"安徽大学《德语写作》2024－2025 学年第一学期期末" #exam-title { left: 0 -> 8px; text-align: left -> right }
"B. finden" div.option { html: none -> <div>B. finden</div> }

---

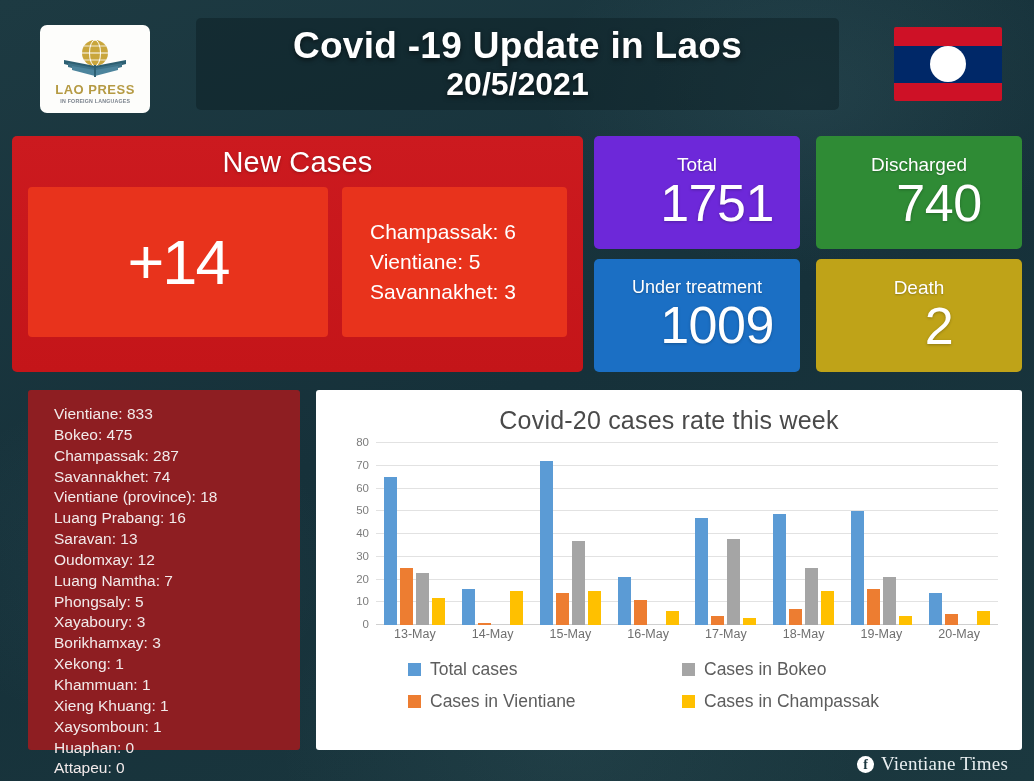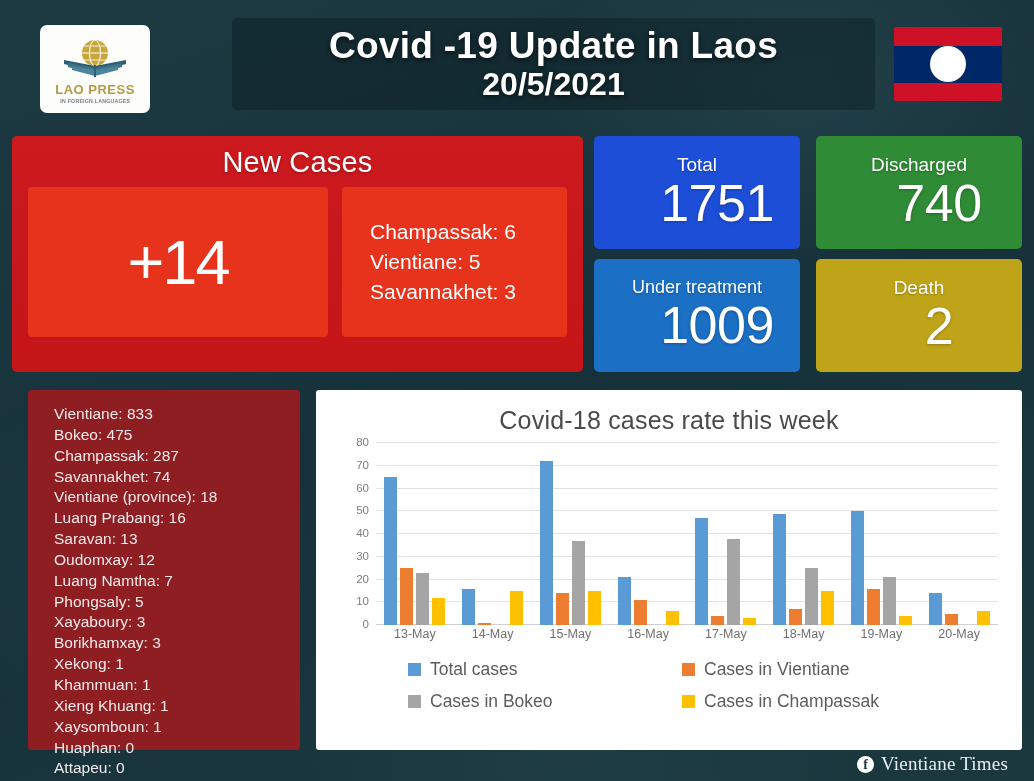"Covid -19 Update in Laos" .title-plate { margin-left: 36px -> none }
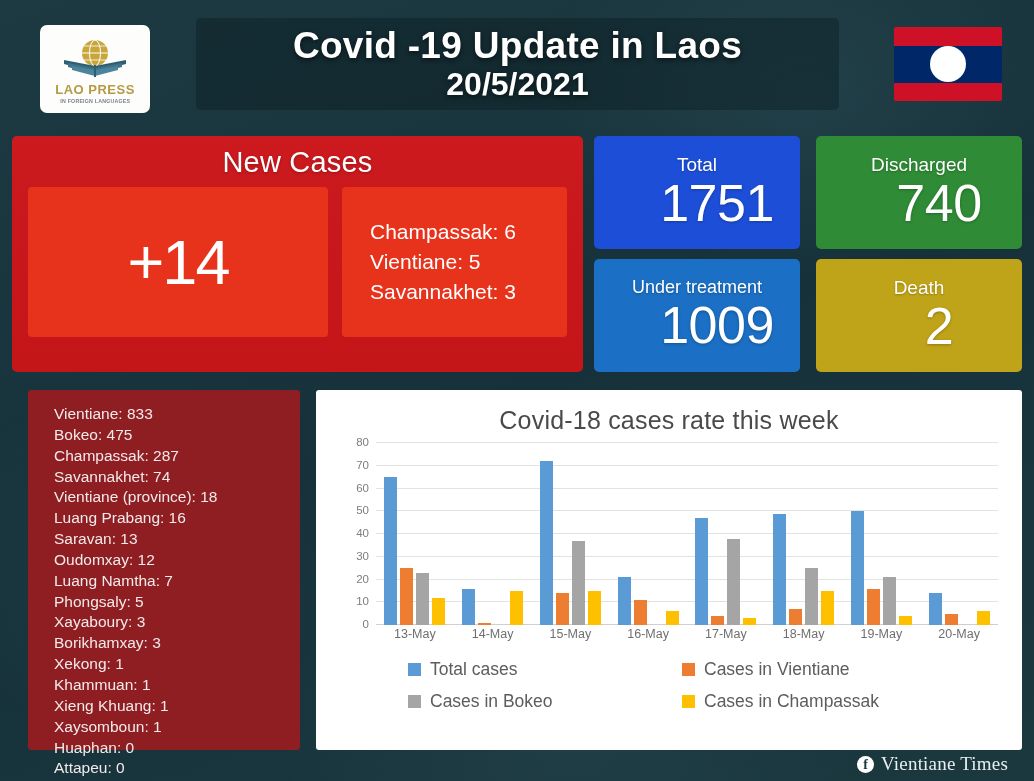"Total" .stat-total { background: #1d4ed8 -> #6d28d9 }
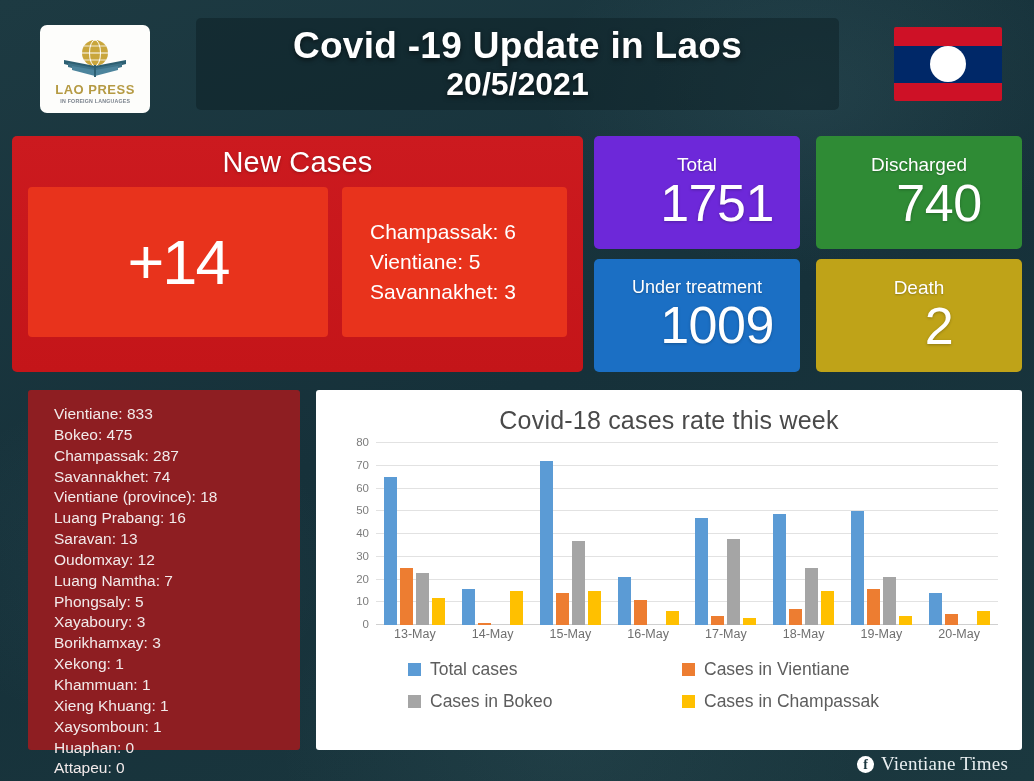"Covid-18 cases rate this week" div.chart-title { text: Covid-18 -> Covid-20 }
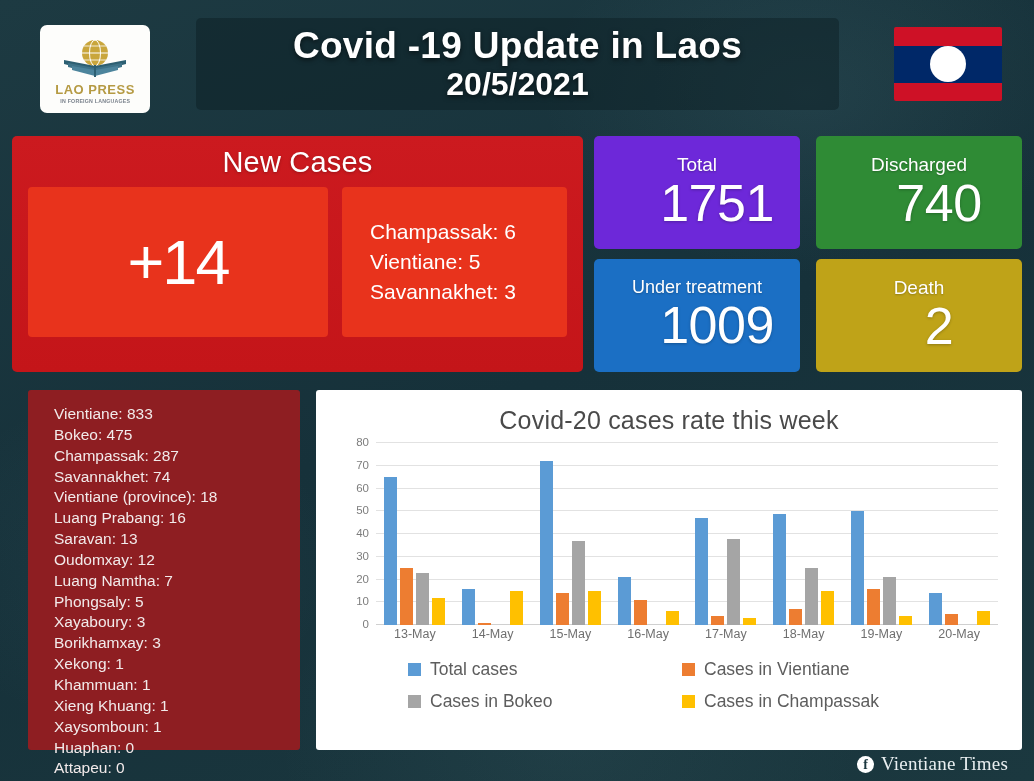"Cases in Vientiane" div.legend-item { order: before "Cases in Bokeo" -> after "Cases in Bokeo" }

WORK TO BE COMPLETED :: Your answer should consist only of the lines above between the line holding "8px; text-align: left" and the line holding "html: none ->", inclusive, each transcribed exactly.

EXPECTED ANSWER ::
"安徽大学《德语写作》2024－2025 学年第一学期期末" #exam-title { left: 0 -> 8px; text-align: left -> right }
"B. finden" div.option { html: none -> <div>B. finden</div> }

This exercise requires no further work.